Below are some records. Reproduce them exactly from their first line through the line with "мере увеличения зародыша", inclusive.

- **RECORDS PROVIDED**
┄┄┄┄┄┄
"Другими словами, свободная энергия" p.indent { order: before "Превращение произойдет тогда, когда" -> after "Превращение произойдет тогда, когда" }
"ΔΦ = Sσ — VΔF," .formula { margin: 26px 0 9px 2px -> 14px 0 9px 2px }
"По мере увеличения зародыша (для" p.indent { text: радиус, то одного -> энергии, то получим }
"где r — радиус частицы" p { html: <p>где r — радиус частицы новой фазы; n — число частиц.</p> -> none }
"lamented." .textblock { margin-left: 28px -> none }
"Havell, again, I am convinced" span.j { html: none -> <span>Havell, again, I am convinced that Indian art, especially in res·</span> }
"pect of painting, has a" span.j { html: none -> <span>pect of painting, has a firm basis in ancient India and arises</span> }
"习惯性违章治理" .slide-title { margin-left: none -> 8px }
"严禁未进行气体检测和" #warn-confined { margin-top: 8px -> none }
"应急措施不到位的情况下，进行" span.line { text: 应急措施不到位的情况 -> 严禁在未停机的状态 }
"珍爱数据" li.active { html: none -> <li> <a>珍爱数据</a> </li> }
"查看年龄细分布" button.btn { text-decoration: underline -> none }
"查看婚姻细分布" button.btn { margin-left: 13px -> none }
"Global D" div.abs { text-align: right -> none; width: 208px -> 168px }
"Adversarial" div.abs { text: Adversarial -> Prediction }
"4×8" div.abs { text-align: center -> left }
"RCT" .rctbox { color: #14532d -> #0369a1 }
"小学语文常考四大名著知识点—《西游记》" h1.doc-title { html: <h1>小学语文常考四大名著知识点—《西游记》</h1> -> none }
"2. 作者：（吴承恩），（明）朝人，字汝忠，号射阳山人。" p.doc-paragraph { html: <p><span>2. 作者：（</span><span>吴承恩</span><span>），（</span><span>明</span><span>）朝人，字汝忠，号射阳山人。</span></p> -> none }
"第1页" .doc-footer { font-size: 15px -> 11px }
┄┄┄┄┄┄
- **RESULT**
"Другими словами, свободная энергия" p.indent { order: before "Превращение произойдет тогда, когда" -> after "Превращение произойдет тогда, когда" }
"ΔΦ = Sσ — VΔF," .formula { margin: 26px 0 9px 2px -> 14px 0 9px 2px }
"По мере увеличения зародыша (для" p.indent { text: радиус, то одного -> энергии, то получим }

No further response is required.